Objective. The aim of this study was to evaluate whether there are clinical subgroups that may have different prognoses among FMF patients. Methods. The cumulative clinical features of a large group of FMF patients [1168 patients, 593 (50.8%) male, mean age 35.3 years (S.D. 12.4)] were studied. To analyse our data and identify groups of FMF patients with similar clinical characteristics, a two-step cluster analysis using log-likelihood distance measures was performed. For clustering the FMF patients, we evaluated the following variables: gender, current age, age at symptom onset, age at diagnosis, presence of major clinical features, variables related with therapy and family history for FMF, renal failure and carriage of M694V. Results.
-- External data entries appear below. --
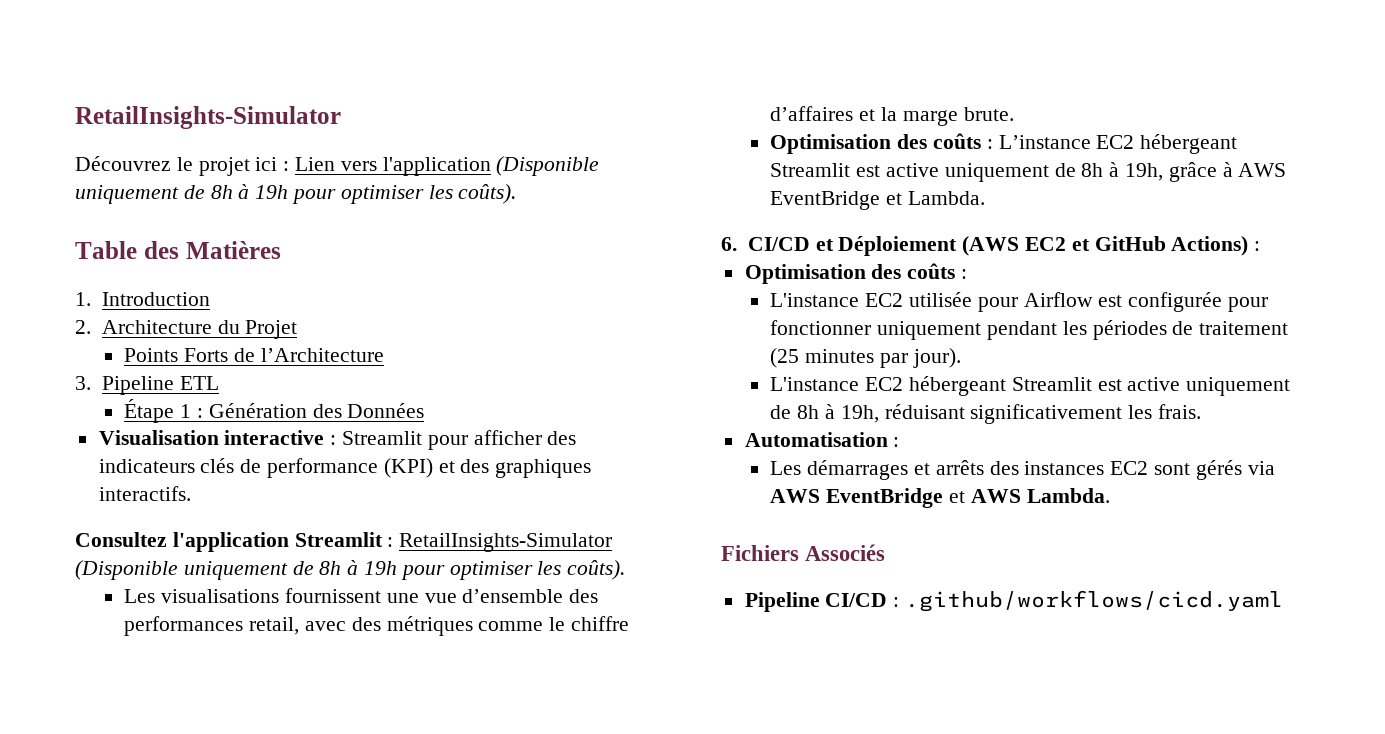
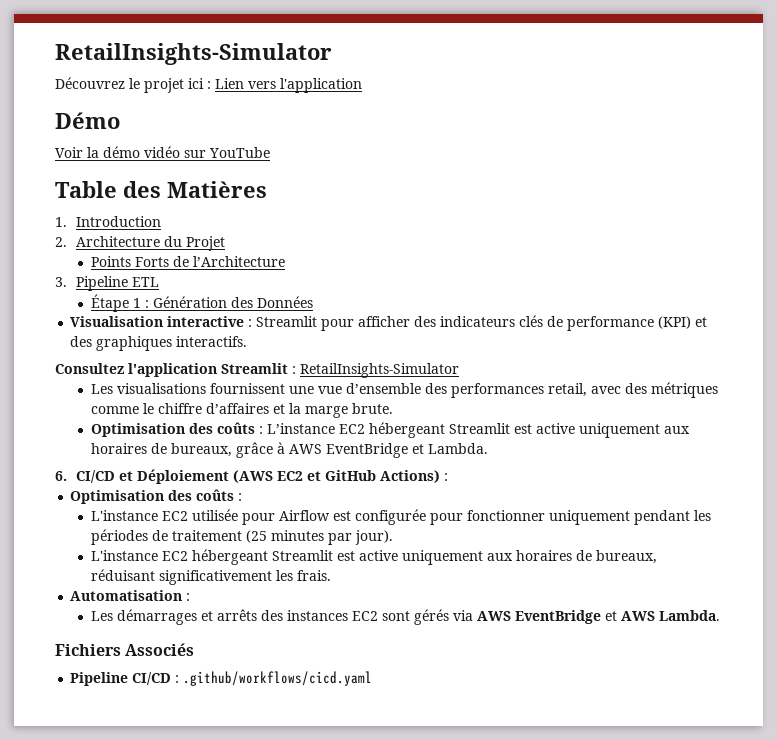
- Découvrez le projet ici : Lien vers l'application (Disponible uniquement de 8h à 19h pour optimiser les coûts).
+ Découvrez le projet ici : Lien vers l'application
+ Démo
+ Voir la démo vidéo sur YouTube
- Consultez l'application Streamlit : RetailInsights-Simulator (Disponible uniquement de 8h à 19h pour optimiser les coûts).
+ Consultez l'application Streamlit : RetailInsights-Simulator
- Optimisation des coûts : L’instance EC2 hébergeant Streamlit est active uniquement de 8h à 19h, grâce à AWS EventBridge et Lambda.
+ Optimisation des coûts : L’instance EC2 hébergeant Streamlit est active uniquement aux horaires de bureaux, grâce à AWS EventBridge et Lambda.
- L'instance EC2 hébergeant Streamlit est active uniquement de 8h à 19h, réduisant significativement les frais.
+ L'instance EC2 hébergeant Streamlit est active uniquement aux horaires de bureaux, réduisant significativement les frais.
Three distinct groups of FMF patients were identified. Cluster 1 was characterized by a high prevalence of arthritis, pleuritis, erysipelas-like erythema (ELE) and febrile myalgia. The dosage of colchicine and the frequency of amyloidosis were lower in cluster 1. Patients in cluster 2 had an earlier age of disease onset and diagnosis. M694V carriage and amyloidosis prevalence were the highest in cluster 2. This group of patients was using the highest dose of colchicine. Patients in cluster 3 had the lowest prevalence of arthritis, ELE and febrile myalgia. The frequencies of M694V carriage and amyloidosis were lower in cluster 3 than the overall FMF patients. Non-response to colchicine was also slightly lower in cluster 3. Conclusion. Patients with FMF can be clustered into distinct patterns of clinical and genetic manifestations and these patterns may have different prognostic significance.